If you were to metaphorically compare a plume of smoke to a feather in Finnish, would you say _höyhenmainen savu(patsas)_, or _sulkamainen savu(patsas)_? (Or, perhaps _höyhenmuotoinen_ etc. would be better?)


----------



## 880320

Gavril said:


> "Plume of smoke" is exactly what I meant. According to the WSOY dictionary, this term is translated _savupatsas _("smoke column") -- does that sound accurate?
> 
> If you were to metaphorically compare a plume of smoke to a feather in Finnish, would you say _höyhenmainen savu(patsas)_, or _sulkamainen savu(patsas)_? (Or, perhaps _höyhenmuotoinen_ etc. would be better?)

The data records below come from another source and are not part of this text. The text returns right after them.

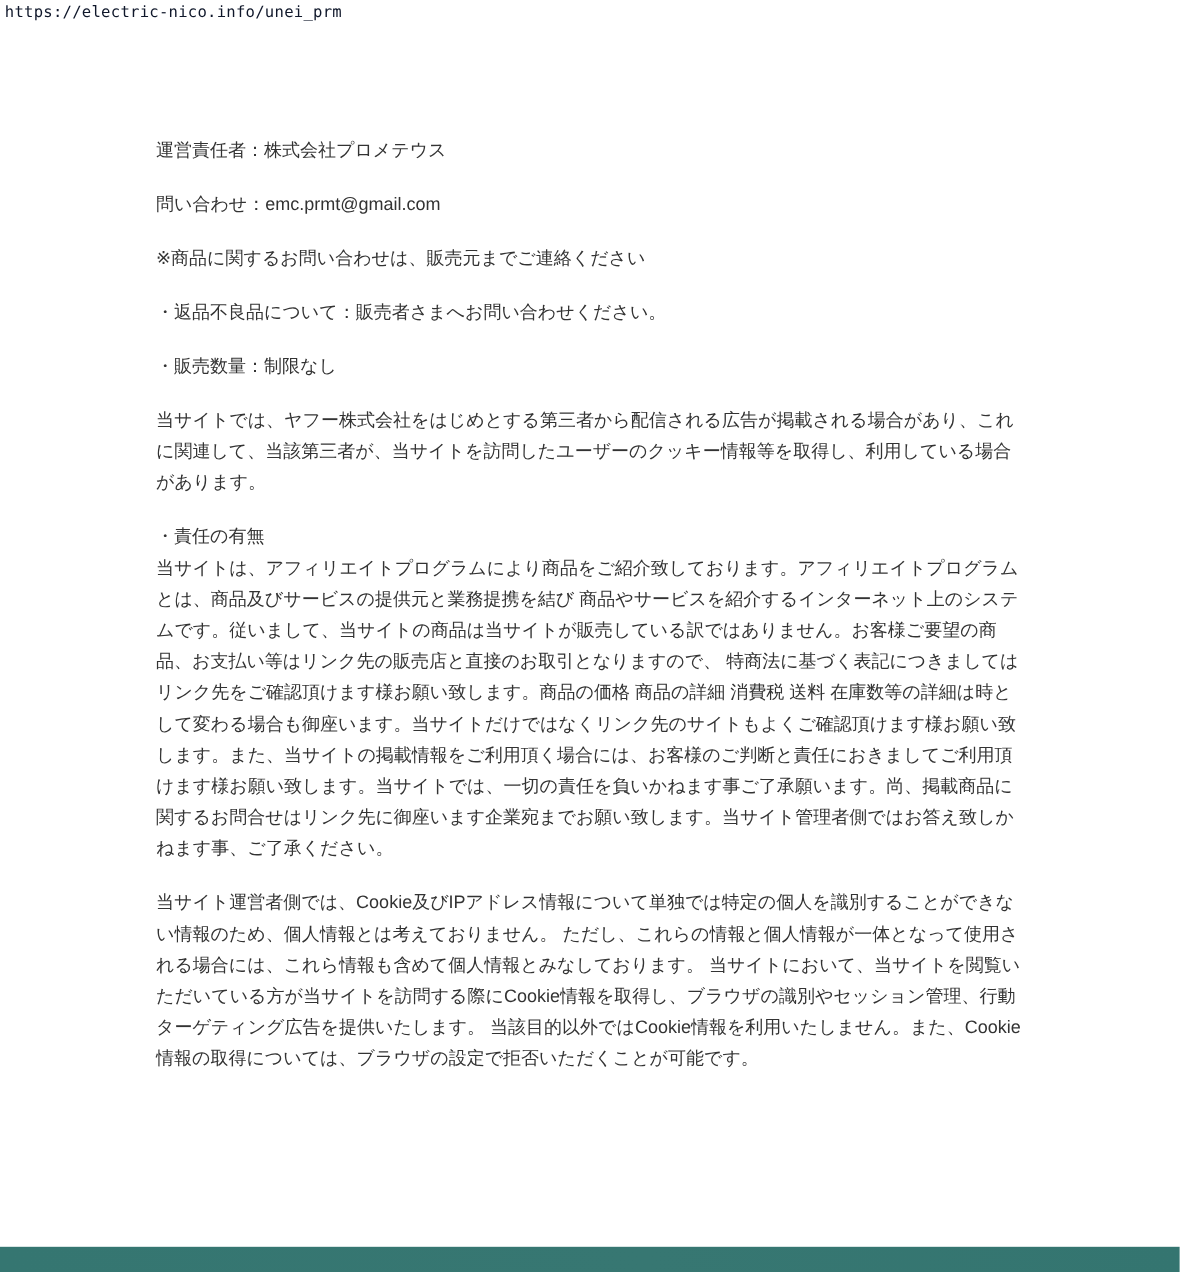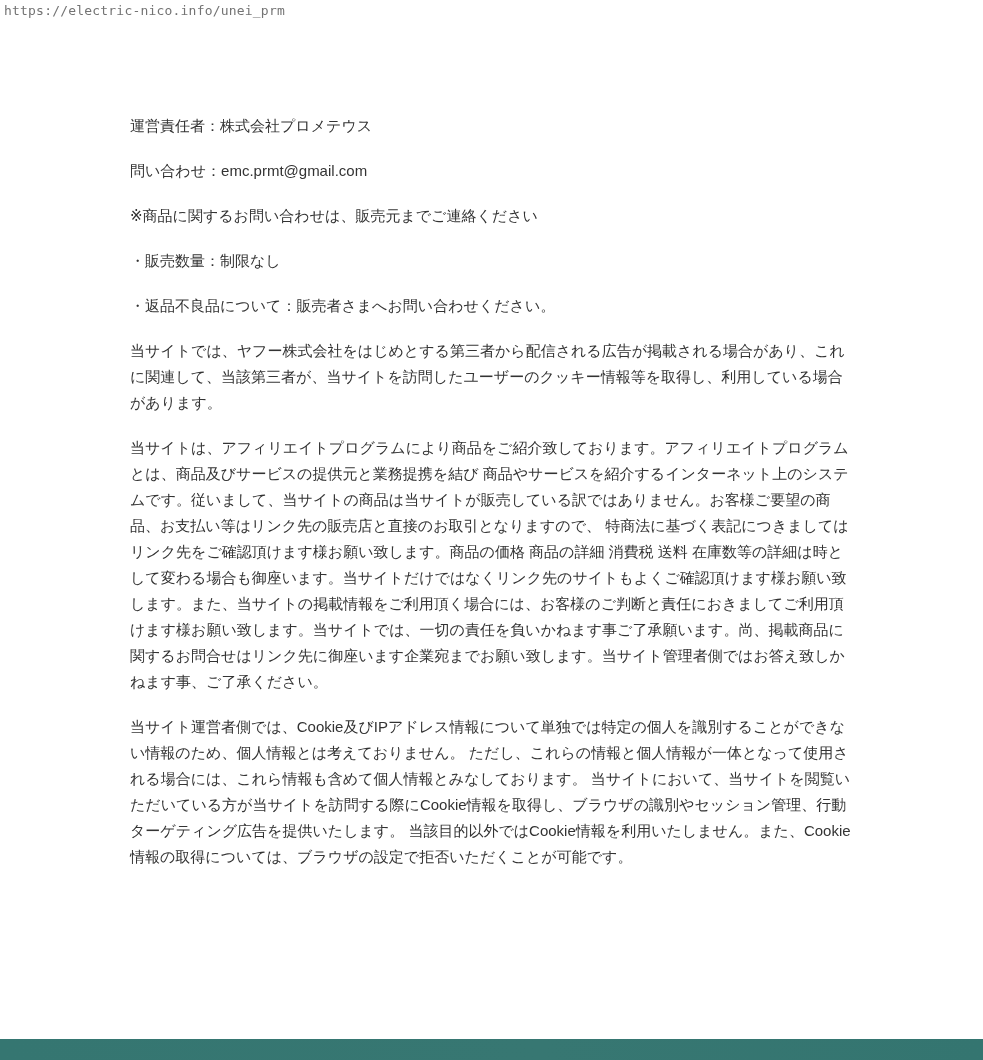"https://electric-nico.info/unei_prm" .url-label { color: #737373 -> #0f172a }
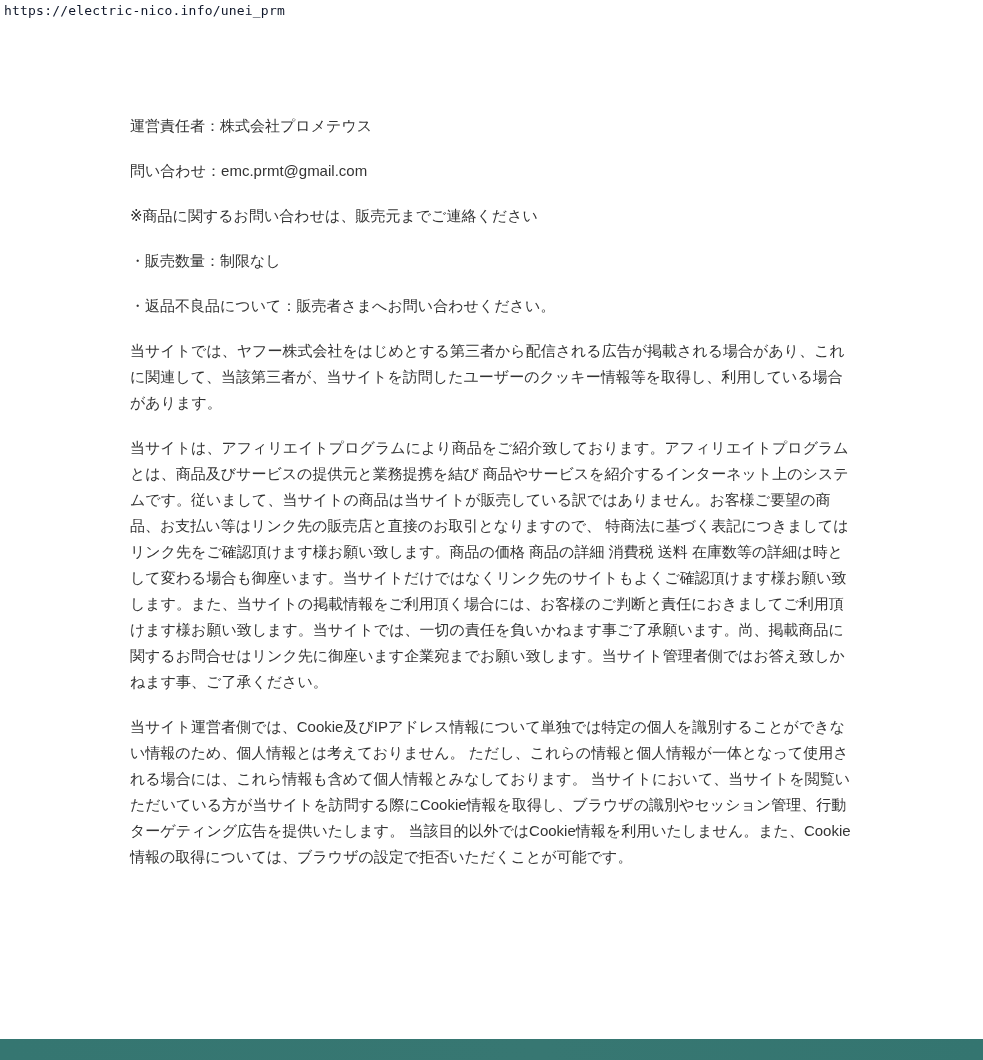"・販売数量：制限なし" p.para { order: before "・返品不良品について：販売者さまへお問い合わせください。" -> after "・返品不良品について：販売者さまへお問い合わせください。" }
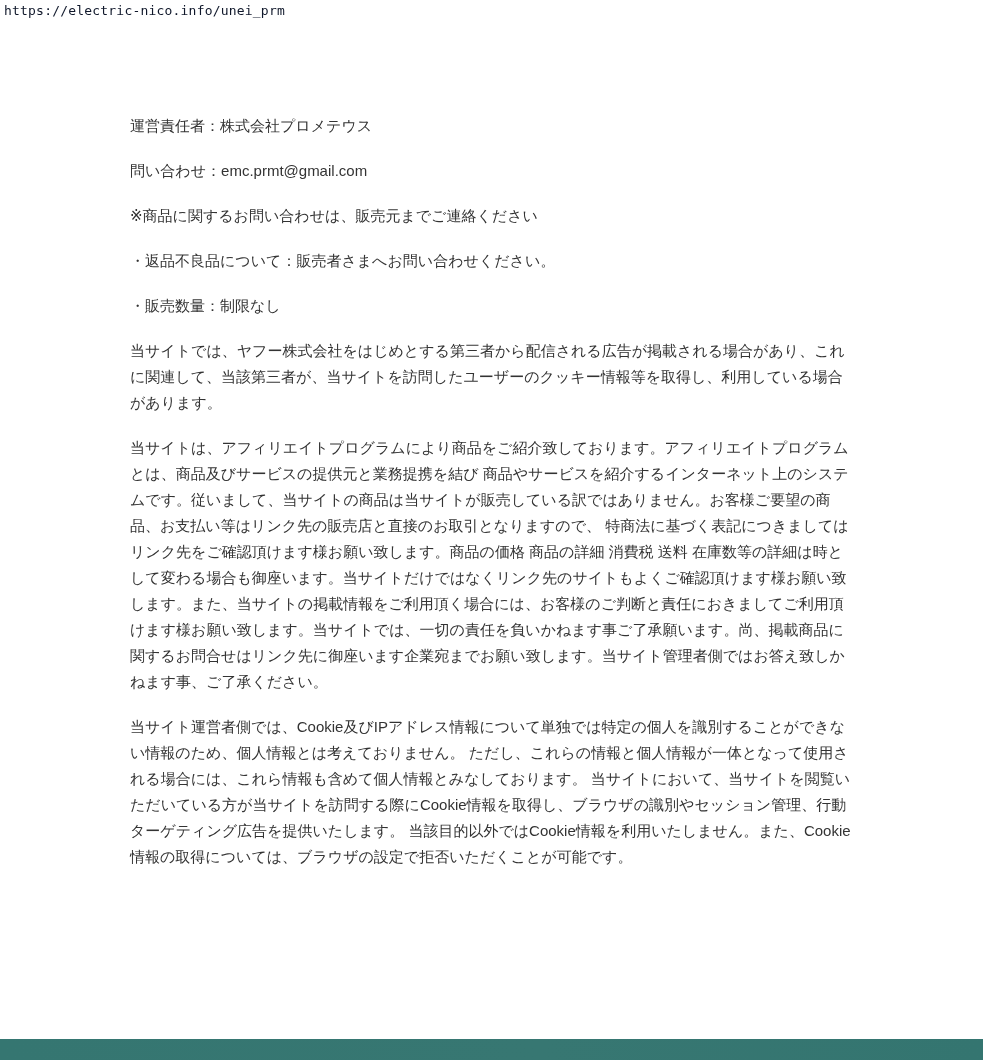"・責任の有無" span.para-heading { html: none -> <span>・責任の有無</span> }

"Savupatsas" does indeed sound quite accurate. The adjectives "höyhenmäinen" and "höyhenenmuotoinen", even "sulkamainen", could well be used to describe a "savupatsas" or "savu" as you've suggested. I don't see much of a difference between "höyhenmäinen" and "höyhenenmuotoinen"; however, "höyhenenmuotoinen" only refers to the shape of a feather while "höyhenmäinen" can in principle refer to any of its properties.


----------